Warum ein kleines Gebiet im  Westerwald seit Jahrhunderten ein europäisches Keramikzentrum ist



Im Land der „Kannebäcker“


ape. Westerwald. Von Koblenz nur wenige Kilometer die Höhe hinauf, liegt im Westerwald ein Landstrich, seit dem 18. Jahrhundert genannt „Kannebäckerland“. Zwei Dutzend Dörfer, einige Kleinststädte wie Wirges, Ransbach-Baumbach, Höhr-Grenzhausen. Eine überschaubare, ländliche  Region, wie so viele in Rheinland-Pfalz. Doch gibt es hier einen Schatz, der sie zum Unikum in Europa macht: eines der größten Vorkommen hochwertigster Tone in der alten Welt. Diesem Umstand verdankt das Kannebäckerland eine 800-jährige Geschichte gewerblichen Tonabbaus und ebenso lange seine Stellung als bedeutendes Zentrum der Keramikherstellung.

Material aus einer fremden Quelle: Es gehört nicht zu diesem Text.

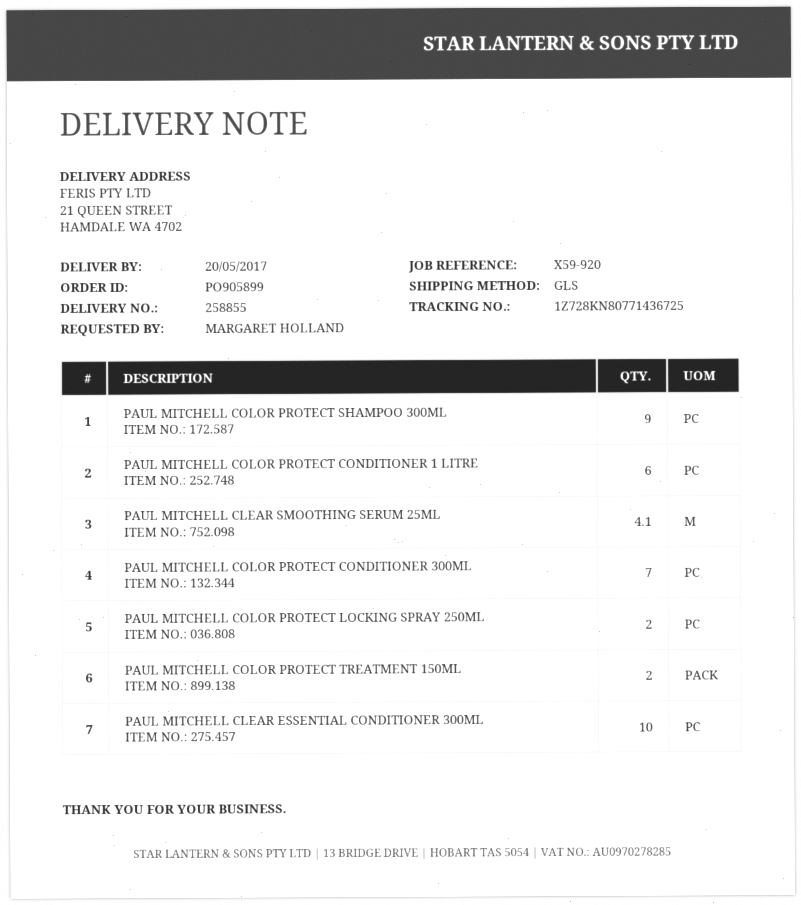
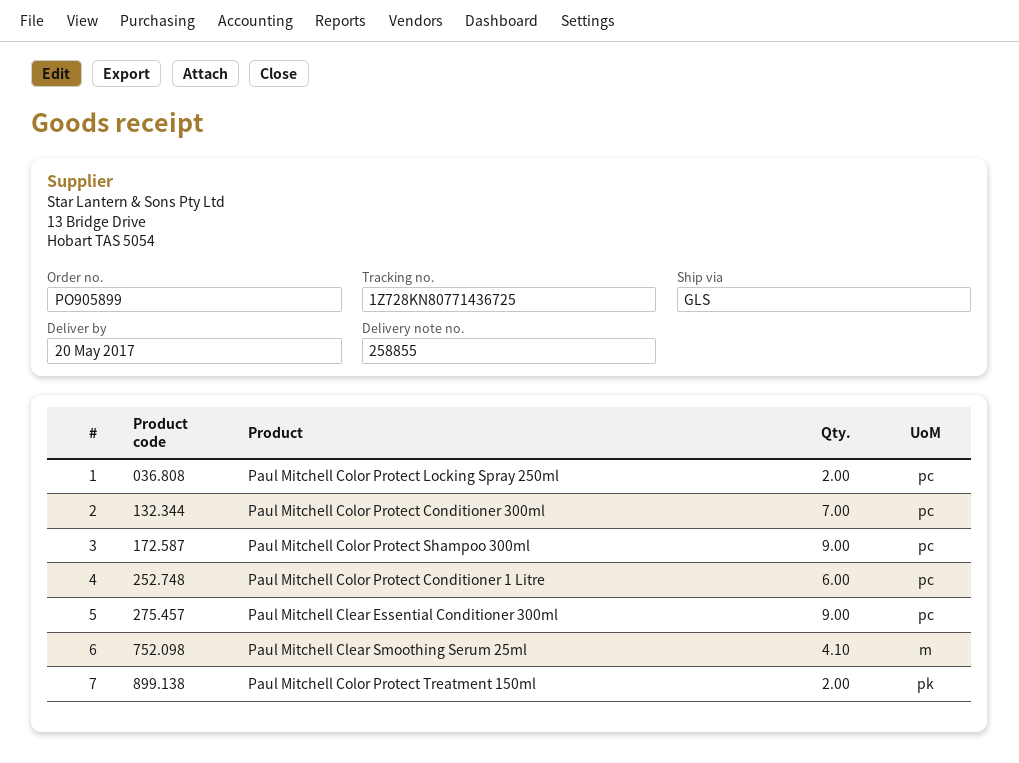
PAUL MITCHELL CLEAR ESSENTIAL CONDITIONER 300ML: 10 -> 9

Der grau-blaue Äppelwoi-Bembel, der in Sachsenhausen noch immer auf den Schanktisch kommt. Die reich geschmückten, oft eigenwillig geformten tönernen Maßkrüge, mit denen königlich-bayerische Honoratioren einst anstießen. Sie sind vielfach entstanden auf den Drehscheiben und in den Brennöfen Westerwälder „Kannebäcker“, wie Töpfer ortsüblich bezeichnet wurden/werden. Ebenso die einfachen braunen Tonflaschen und Kannen, in denen mitteleuropäisches Volk bis ins 17. Jahrhundert Getränke und Essenzen aufbewahrte, bevor es zur Glasflasche griff. Oder: Keramisches Geschirr, sei es bäuerlich schlicht, sei es geformt und dekoriert nach den Ästhetiken von Renaissance und Barock oder von Jugendstil und Werkbund. Nachher: Moderne Schmuck- und Kunstkeramiken inklusive avantgardistischer Figurinen und Skulpturen „ohne Gebrauchswert“.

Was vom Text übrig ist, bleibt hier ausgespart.